Speaking of postirony, and I’m sure you were, I went to a press screening of Noah Baumbach’s new movie The Squid and the Whale. It’s supposedly based on his childhood experiences of his parents’ divorce in Park Slope, Brooklyn in the 1980s and in a lot of ways it perfectly deploys a thousand points of hipster light: the Park Slope locale; a Pink Floydish soundtrack; spot-on 80s fashion; tennis; allusions to postmodern fiction; more quirky characters than you can shake a stick at.
The most striking thing about TSatW is its intensely (Wes) Andersonian aesthetic sensibility and its peculiar sense of cinematic timing (the way it synchopates its scenes, frames its actors, synthesizes music and action). It seemed to me like nothing short of a realist version of The Royal Tennenbaums; feelings of deja vu became quite overwhelming at times and I thought God, this guy is such an Anderson knock-off.
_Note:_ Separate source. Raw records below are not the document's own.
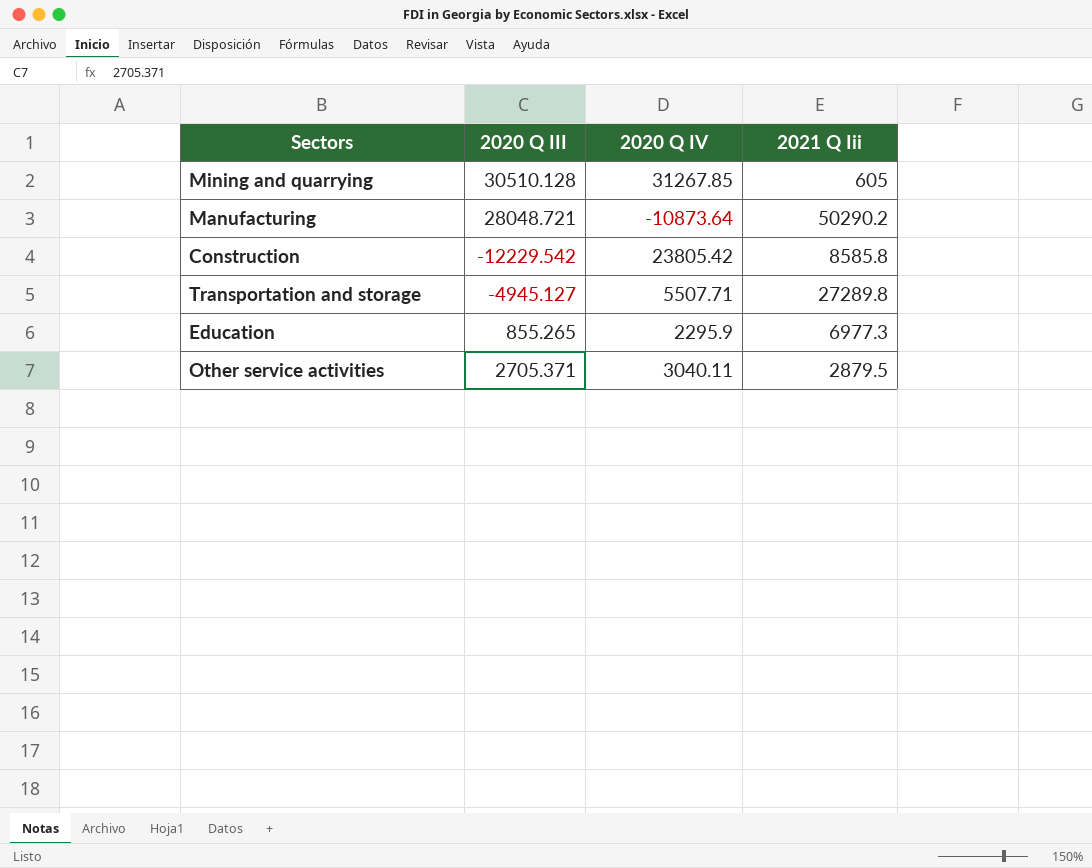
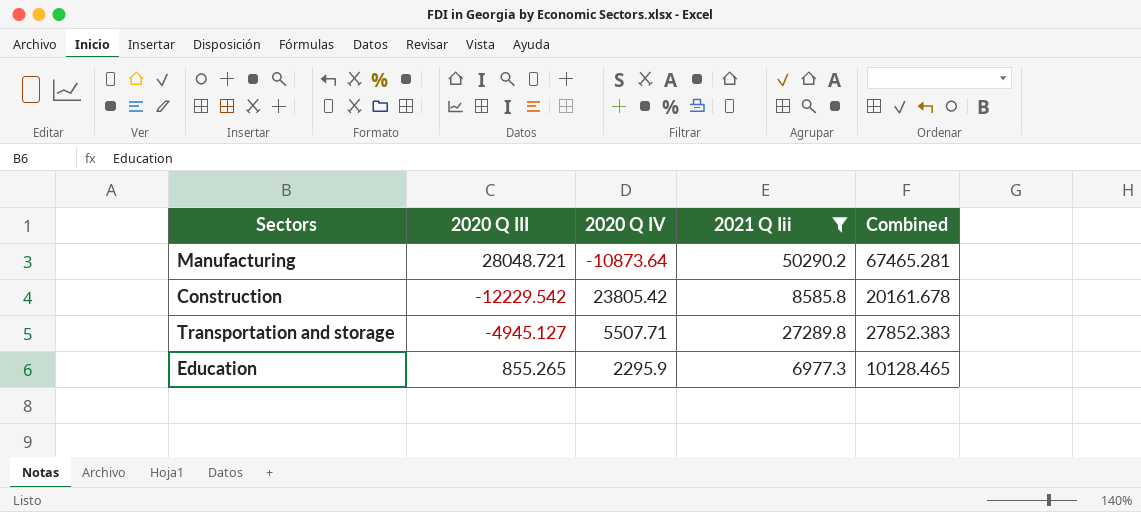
filter: none -> 2021 Q Iii >= 6977.3
column Combined | formula: none -> [2020 Q III] + [2020 Q IV] + [2021 Q Iii]

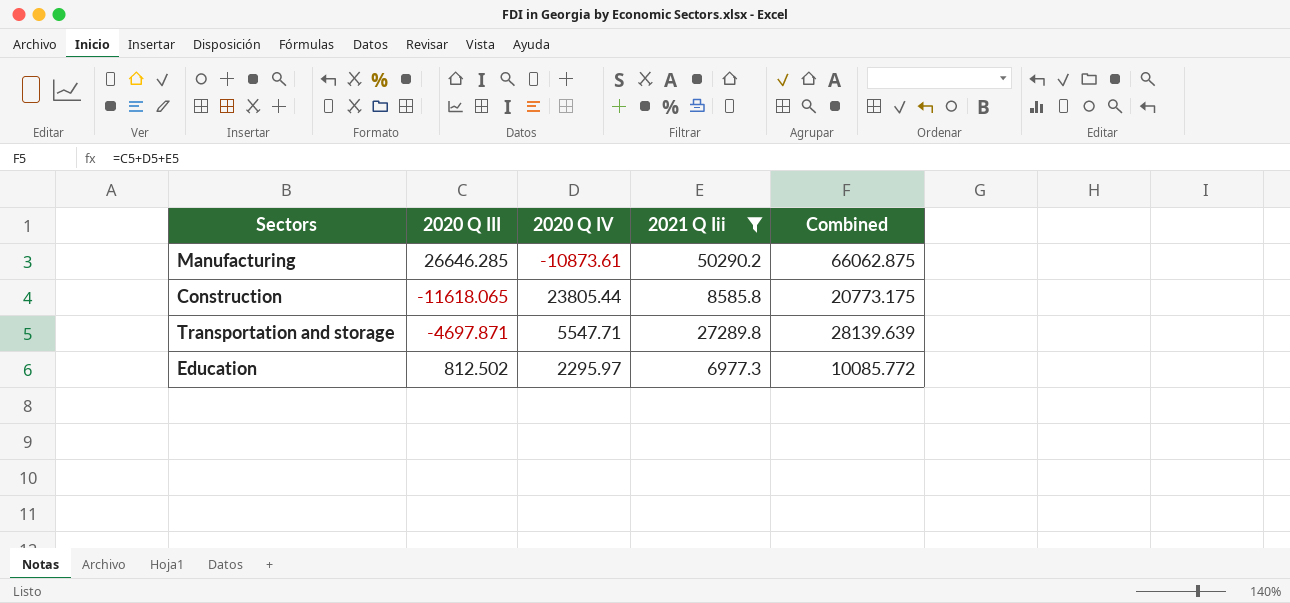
Manufacturing | 2020 Q III: 28048.721 -> 26646.285
Manufacturing | 2020 Q IV: -10873.64 -> -10873.61
Manufacturing | Combined: 67465.281 -> 66062.875
Construction | 2020 Q III: -12229.542 -> -11618.065
Construction | 2020 Q IV: 23805.42 -> 23805.44
Construction | Combined: 20161.678 -> 20773.175
Transportation and storage | 2020 Q III: -4945.127 -> -4697.871
Transportation and storage | 2020 Q IV: 5507.71 -> 5547.71
Transportation and storage | Combined: 27852.383 -> 28139.639
Education | 2020 Q III: 855.265 -> 812.502
Education | 2020 Q IV: 2295.9 -> 2295.97
Education | Combined: 10128.465 -> 10085.772

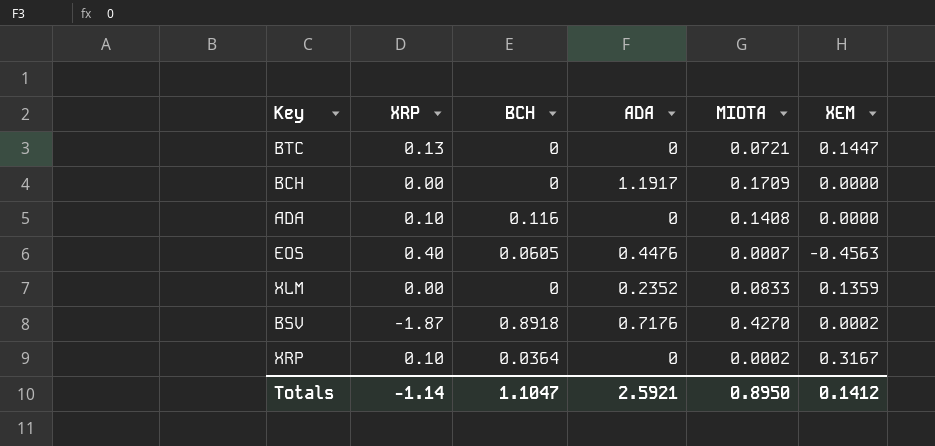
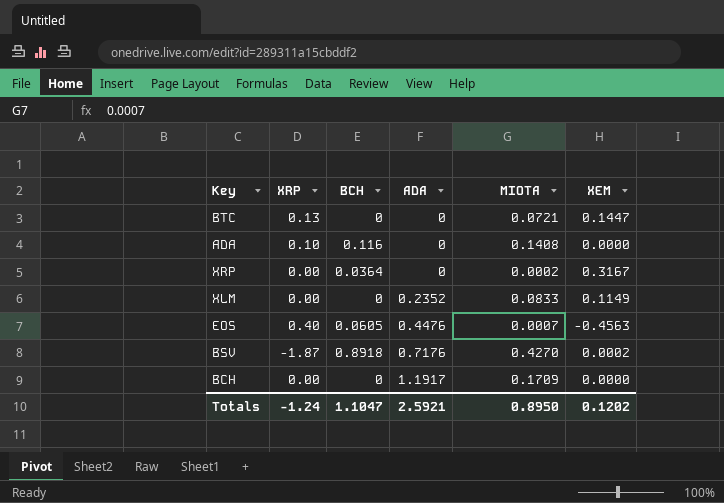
row order: none -> ADA ascending
XRP | XRP: 0.10 -> 0.00
XLM | XEM: 0.1359 -> 0.1149
Totals | XRP: -1.14 -> -1.24
Totals | XEM: 0.1412 -> 0.1202

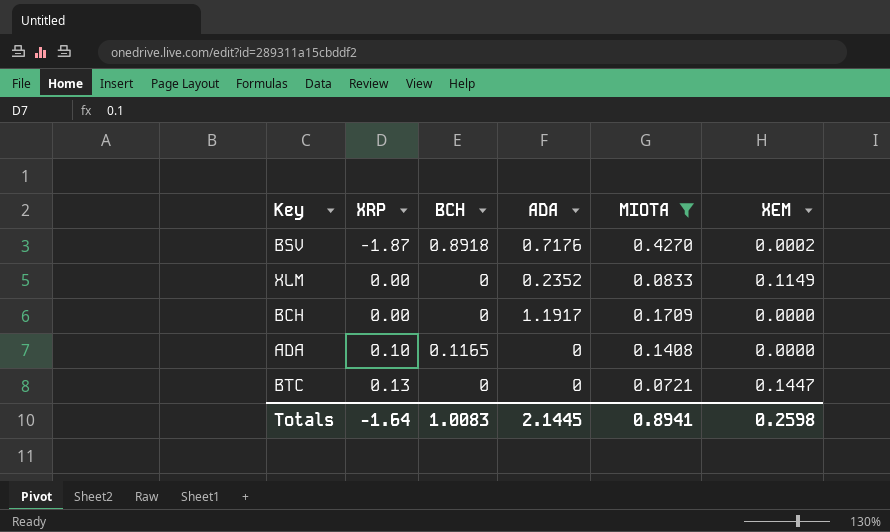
filter: none -> MIOTA >= 0.0721
row order: ADA ascending -> XRP ascending
ADA | BCH: 0.116 -> 0.1165
Totals | XRP: -1.24 -> -1.64
Totals | BCH: 1.1047 -> 1.0083
Totals | ADA: 2.5921 -> 2.1445
Totals | MIOTA: 0.8950 -> 0.8941
Totals | XEM: 0.1202 -> 0.2598

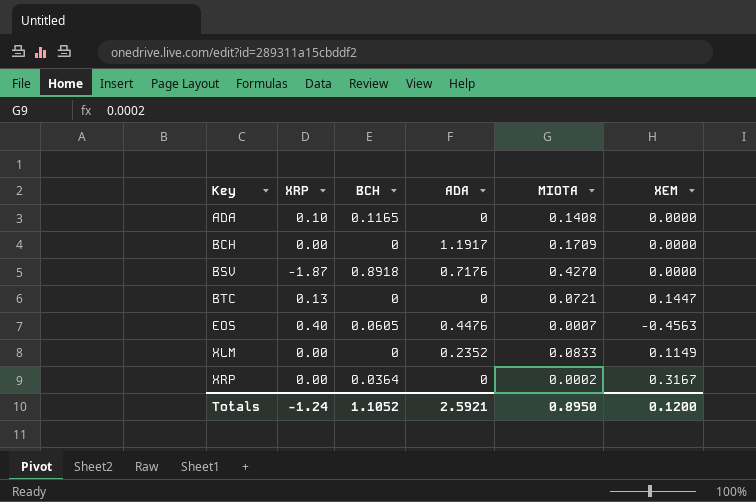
filter: MIOTA >= 0.0721 -> none
row order: XRP ascending -> Key ascending
BSV | XEM: 0.0002 -> 0.0000
Totals | XRP: -1.64 -> -1.24
Totals | BCH: 1.0083 -> 1.1052
Totals | ADA: 2.1445 -> 2.5921
Totals | MIOTA: 0.8941 -> 0.8950
Totals | XEM: 0.2598 -> 0.1200

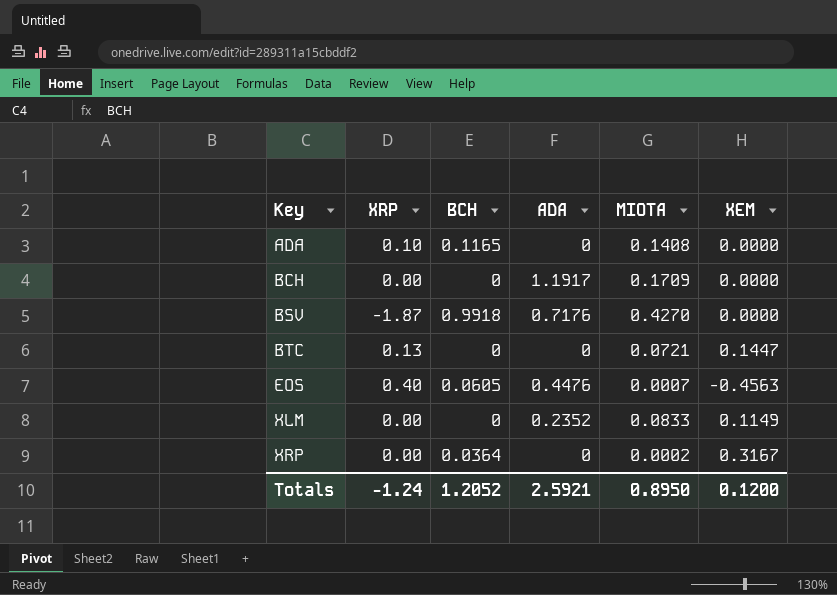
BSV | BCH: 0.8918 -> 0.9918
Totals | BCH: 1.1052 -> 1.2052

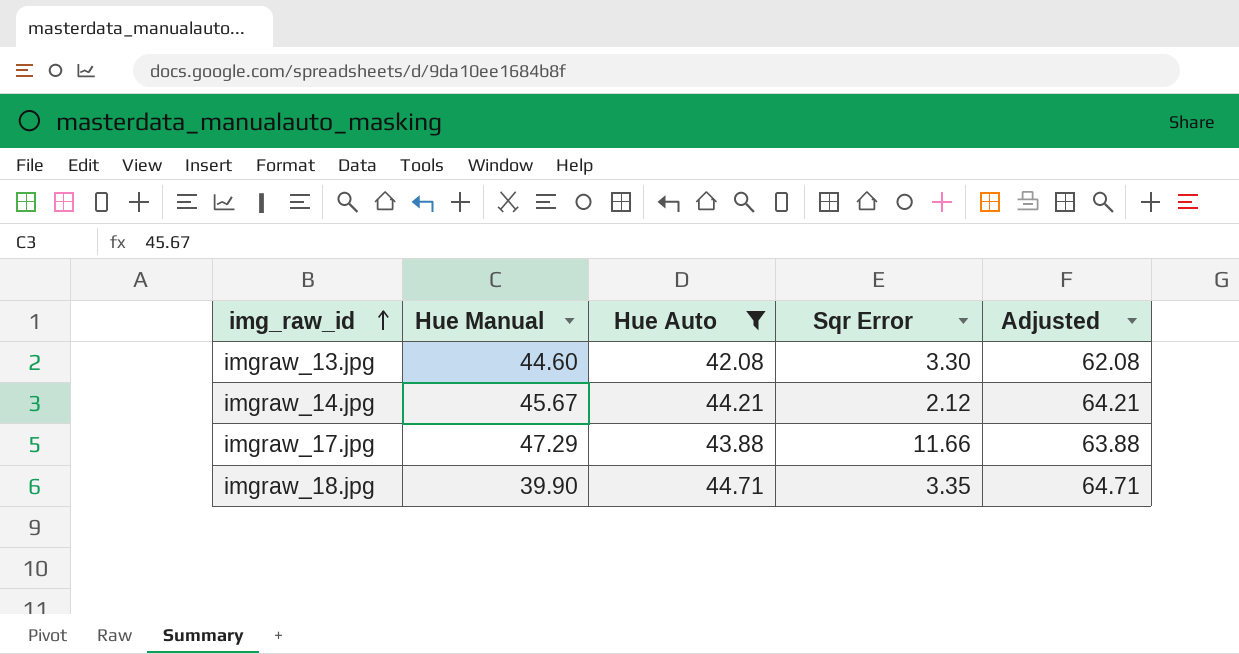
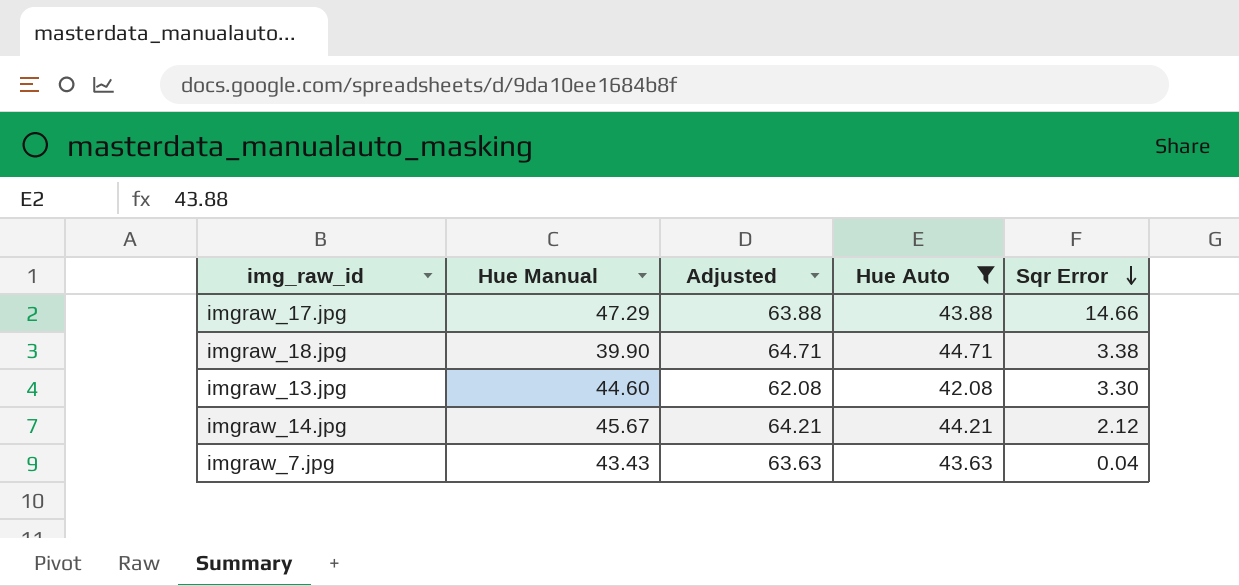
row order: img_raw_id ascending -> Sqr Error descending
column Adjusted | position: 5 -> 3
imgraw_17.jpg | Sqr Error: 11.66 -> 14.66
imgraw_18.jpg | Sqr Error: 3.35 -> 3.38
row imgraw_7.jpg: none -> 43.43 | 63.63 | 43.63 | 0.04

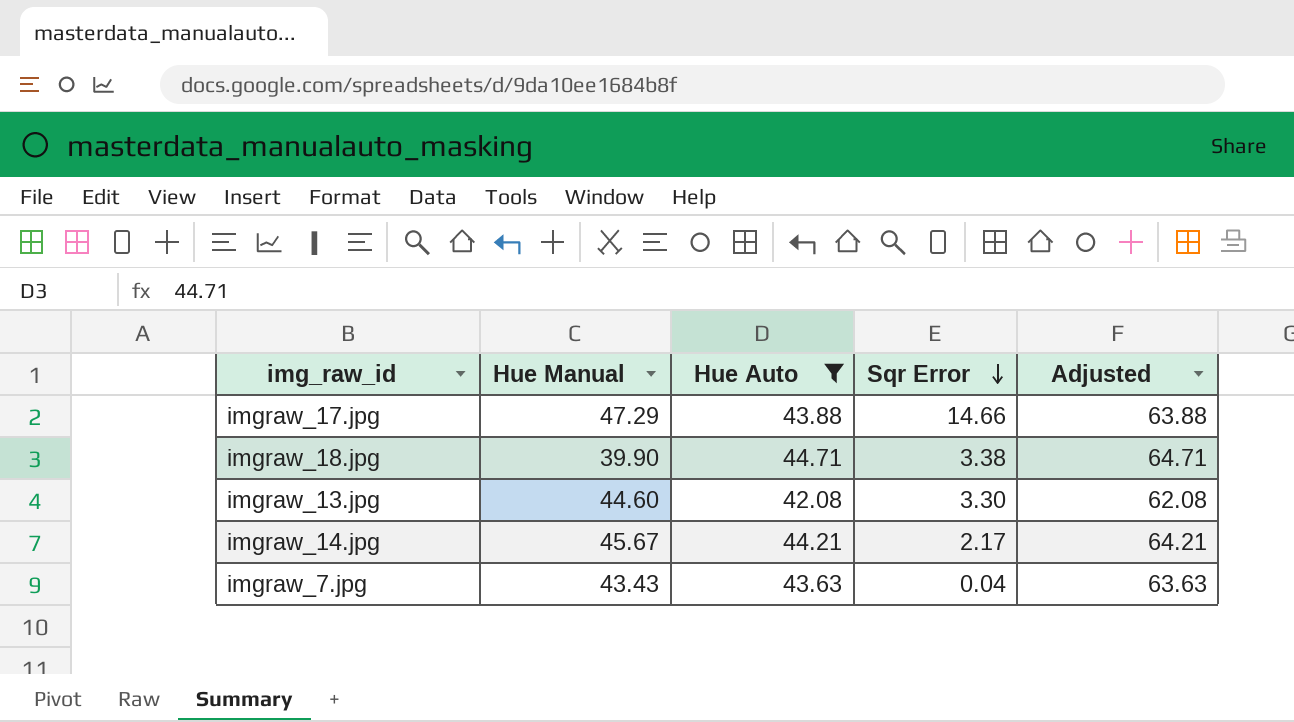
column Adjusted | position: 3 -> 5
imgraw_14.jpg | Sqr Error: 2.12 -> 2.17

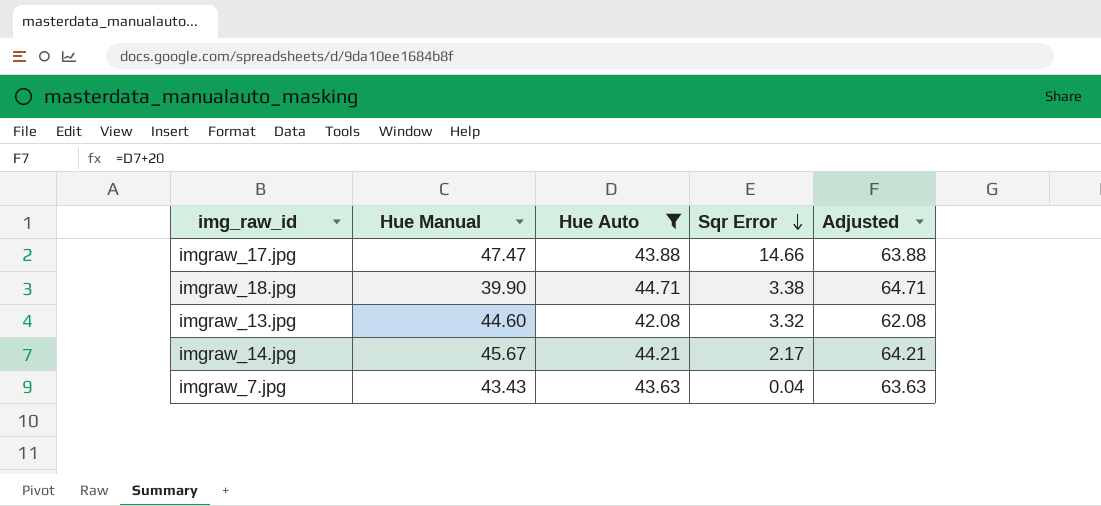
imgraw_17.jpg | Hue Manual: 47.29 -> 47.47
imgraw_13.jpg | Sqr Error: 3.30 -> 3.32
To my great surprise, though, I discovered (upon doing a bit more research) that Baumbach actually co-wrote The Life Aquatic with Steve Zissou. He’s not like Wes Anderson; he is Wes Anderson, or a part of the aggregate constructed persona that gets the credit for the hard work which goes into making one of his movies.
TSatW implies, like most Wes Anderson films and most works of hipster art, that under its shiny glaze of sophisticated irony beats a sappy twenty-chambered heart brimming full with deeply sincere personal conflict and tangled but earnest emotional depths which only art can plumb. Right. If we were to diagram the narrative arc movie that diagram would look something like this: Quirky-Clever-Quirky-Pink Floyd-Sad-Quirky-Funny-Gross-Quirkysad-EPIPHANY-Credits
We’ve seen this postironic metafilm before: I [heart] Huckabees, Garden State, Eternal Sunshine, Rushmore come to mind. This, it seems to me, is a significant new film genre and every time I see a new one I get that sense that I’ve seen it before–it’s the same feeling I get reading David Foster Wallace, Dave Eggers, and the whole lot of young-and-up-and-coming working-out-of-Park-Slope tennis-obsessed preppy-but-guilty-about-it Kafka-lovers.
If this sounds like a negative review then I should mention I fall for these movies every time.